-------- The data

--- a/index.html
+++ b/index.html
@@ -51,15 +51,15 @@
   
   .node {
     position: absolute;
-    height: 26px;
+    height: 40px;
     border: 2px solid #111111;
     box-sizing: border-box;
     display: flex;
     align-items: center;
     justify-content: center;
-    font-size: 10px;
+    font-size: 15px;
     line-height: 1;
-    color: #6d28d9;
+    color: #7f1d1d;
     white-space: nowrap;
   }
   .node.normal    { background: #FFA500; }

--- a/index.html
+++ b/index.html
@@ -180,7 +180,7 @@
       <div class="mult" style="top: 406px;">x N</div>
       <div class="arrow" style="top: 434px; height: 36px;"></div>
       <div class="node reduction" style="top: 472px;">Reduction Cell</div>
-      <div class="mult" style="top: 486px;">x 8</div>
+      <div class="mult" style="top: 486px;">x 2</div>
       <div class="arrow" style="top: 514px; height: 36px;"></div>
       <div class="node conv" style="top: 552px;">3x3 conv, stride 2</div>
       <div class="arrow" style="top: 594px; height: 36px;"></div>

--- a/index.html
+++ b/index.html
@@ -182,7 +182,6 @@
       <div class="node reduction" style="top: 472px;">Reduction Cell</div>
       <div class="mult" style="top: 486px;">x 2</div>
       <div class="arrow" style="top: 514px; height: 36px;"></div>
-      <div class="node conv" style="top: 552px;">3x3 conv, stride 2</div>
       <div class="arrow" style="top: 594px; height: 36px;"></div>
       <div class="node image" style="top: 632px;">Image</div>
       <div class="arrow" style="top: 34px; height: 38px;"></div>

----------------
-------- The data

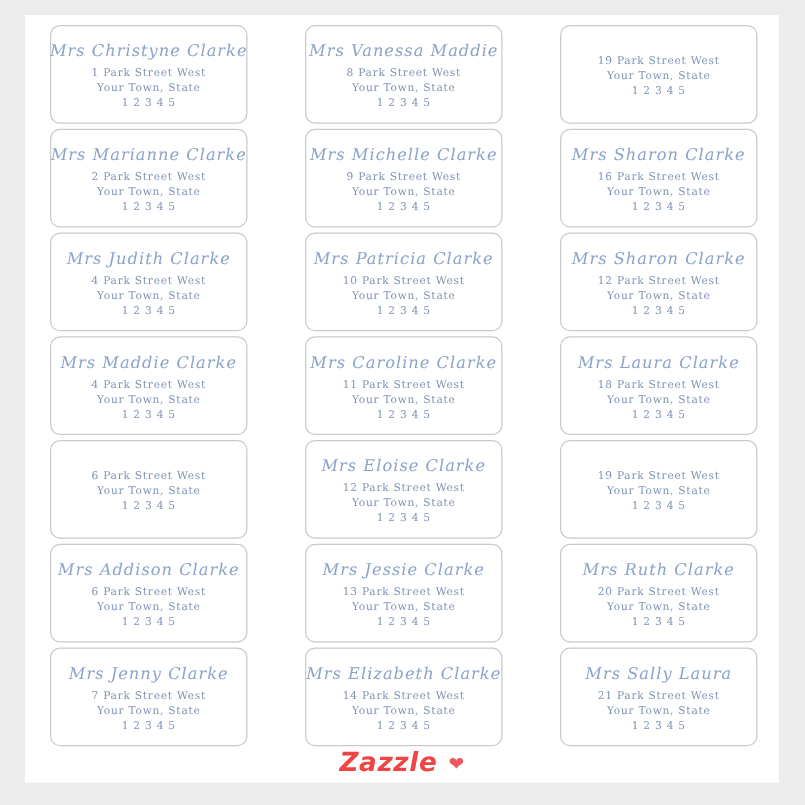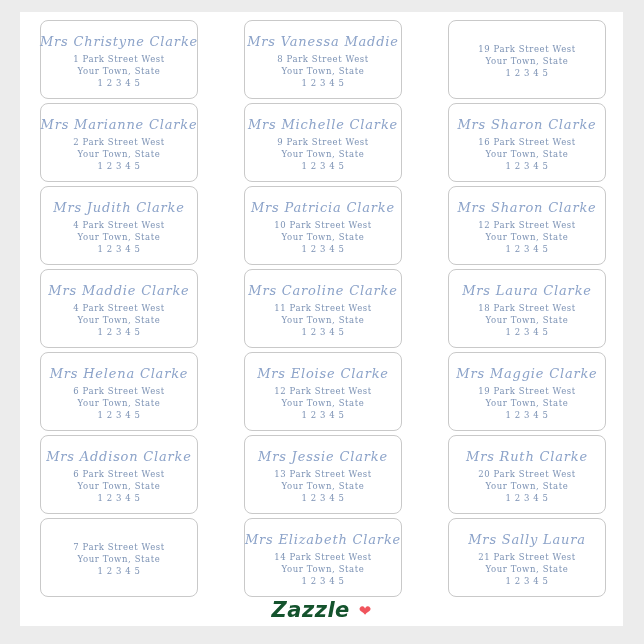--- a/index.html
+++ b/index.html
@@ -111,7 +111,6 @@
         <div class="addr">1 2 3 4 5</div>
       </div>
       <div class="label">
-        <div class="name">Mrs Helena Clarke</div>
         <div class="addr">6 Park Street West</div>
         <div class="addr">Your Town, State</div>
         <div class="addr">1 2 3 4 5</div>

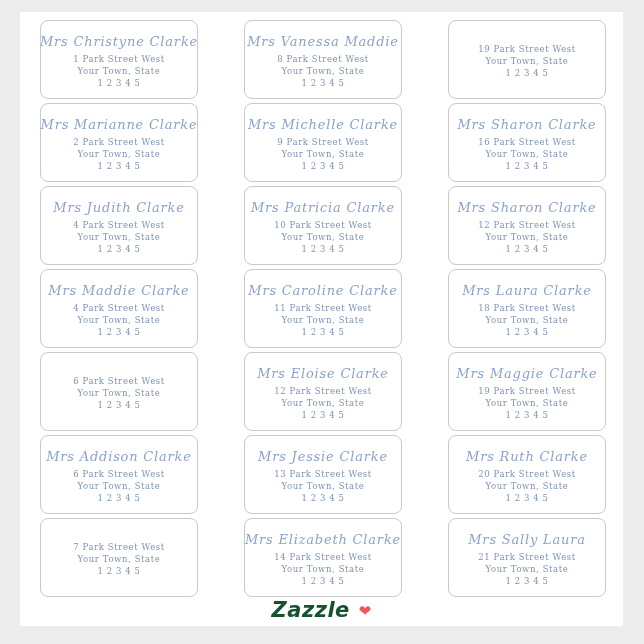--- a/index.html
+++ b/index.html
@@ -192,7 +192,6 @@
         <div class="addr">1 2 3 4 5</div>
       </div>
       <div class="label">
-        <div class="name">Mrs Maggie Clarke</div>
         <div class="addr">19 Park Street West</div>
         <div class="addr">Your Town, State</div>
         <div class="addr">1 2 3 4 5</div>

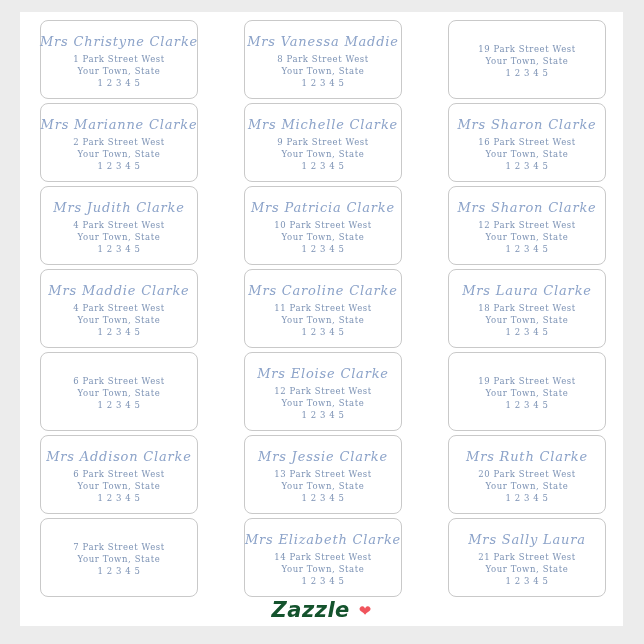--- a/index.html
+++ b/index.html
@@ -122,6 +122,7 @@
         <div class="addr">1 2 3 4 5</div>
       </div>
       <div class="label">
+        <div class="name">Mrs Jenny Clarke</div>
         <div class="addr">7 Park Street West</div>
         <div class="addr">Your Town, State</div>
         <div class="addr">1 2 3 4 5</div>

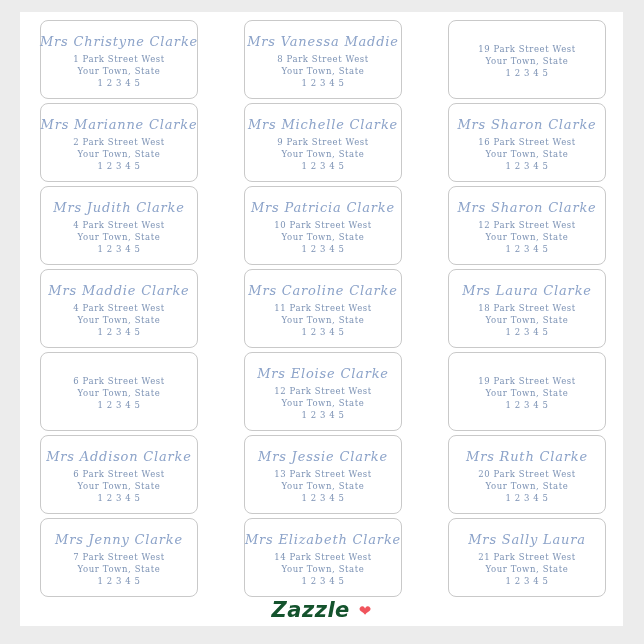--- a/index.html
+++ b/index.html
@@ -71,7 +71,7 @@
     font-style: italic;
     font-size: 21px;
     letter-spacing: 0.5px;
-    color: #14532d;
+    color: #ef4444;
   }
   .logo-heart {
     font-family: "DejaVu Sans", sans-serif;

----------------

Copy each line of the records containing the string "size".

-    font-size: 10px;
+    font-size: 15px;
     font-size: 21px;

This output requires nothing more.